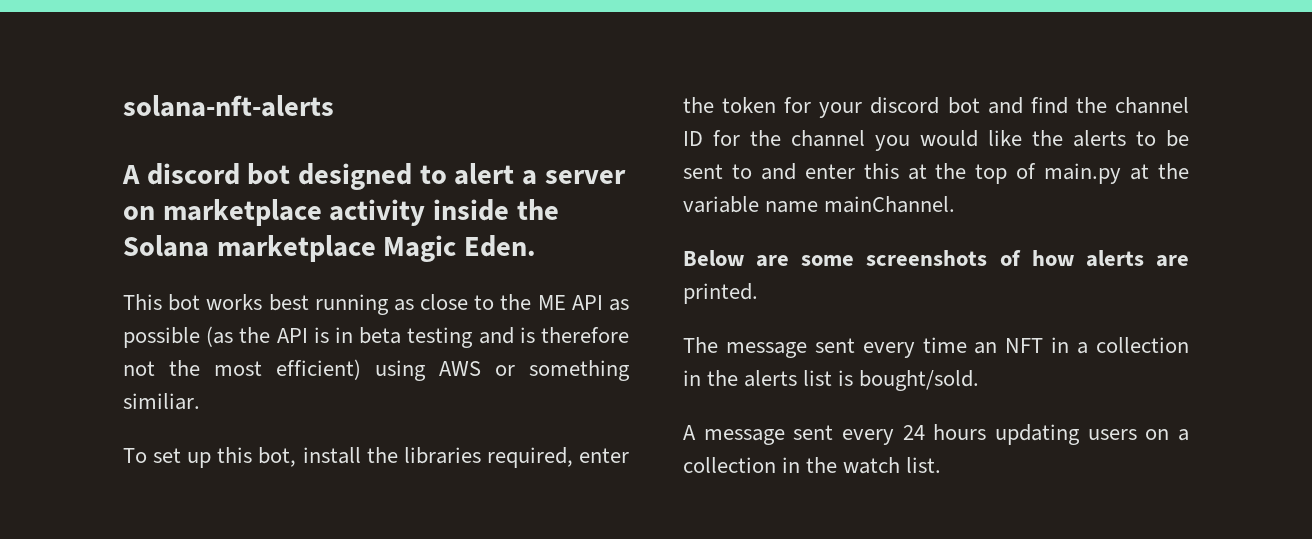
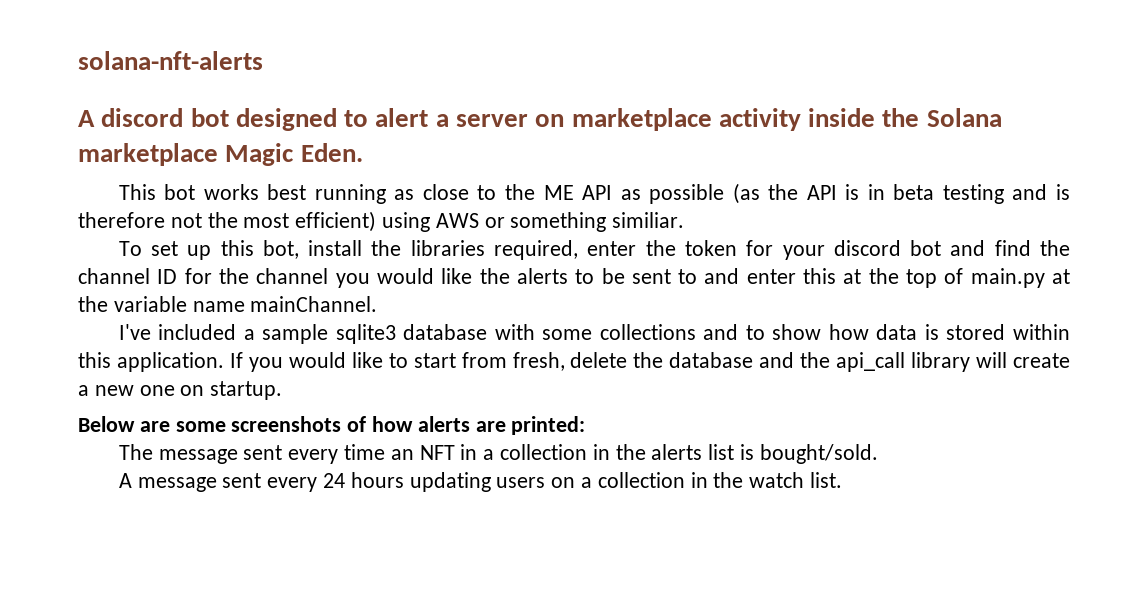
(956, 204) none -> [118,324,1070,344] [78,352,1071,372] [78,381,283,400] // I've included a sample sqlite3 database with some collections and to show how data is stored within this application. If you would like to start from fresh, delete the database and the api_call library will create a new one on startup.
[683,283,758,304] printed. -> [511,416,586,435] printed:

--------------------------------------------------

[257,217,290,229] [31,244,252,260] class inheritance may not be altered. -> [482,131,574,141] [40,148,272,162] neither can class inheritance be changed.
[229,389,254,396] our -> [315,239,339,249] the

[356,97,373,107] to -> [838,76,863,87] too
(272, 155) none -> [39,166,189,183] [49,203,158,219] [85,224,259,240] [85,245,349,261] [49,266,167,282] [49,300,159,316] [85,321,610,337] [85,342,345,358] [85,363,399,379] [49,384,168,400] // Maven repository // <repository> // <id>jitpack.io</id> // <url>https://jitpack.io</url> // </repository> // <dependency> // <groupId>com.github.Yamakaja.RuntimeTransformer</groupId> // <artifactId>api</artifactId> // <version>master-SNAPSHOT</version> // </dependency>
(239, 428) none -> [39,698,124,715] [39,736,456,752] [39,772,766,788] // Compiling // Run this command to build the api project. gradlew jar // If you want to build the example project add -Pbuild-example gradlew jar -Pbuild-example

--------------------------------------------------

- _Task details_
Out of the entries above, write out only the lines between the line holding "(956, 204) none" and the line holding "[683,283,758,304] printed. ->", inclusive, each exactly as given.

- _Response below_
(956, 204) none -> [118,324,1070,344] [78,352,1071,372] [78,381,283,400] // I've included a sample sqlite3 database with some collections and to show how data is stored within this application. If you would like to start from fresh, delete the database and the api_call library will create a new one on startup.
[683,283,758,304] printed. -> [511,416,586,435] printed:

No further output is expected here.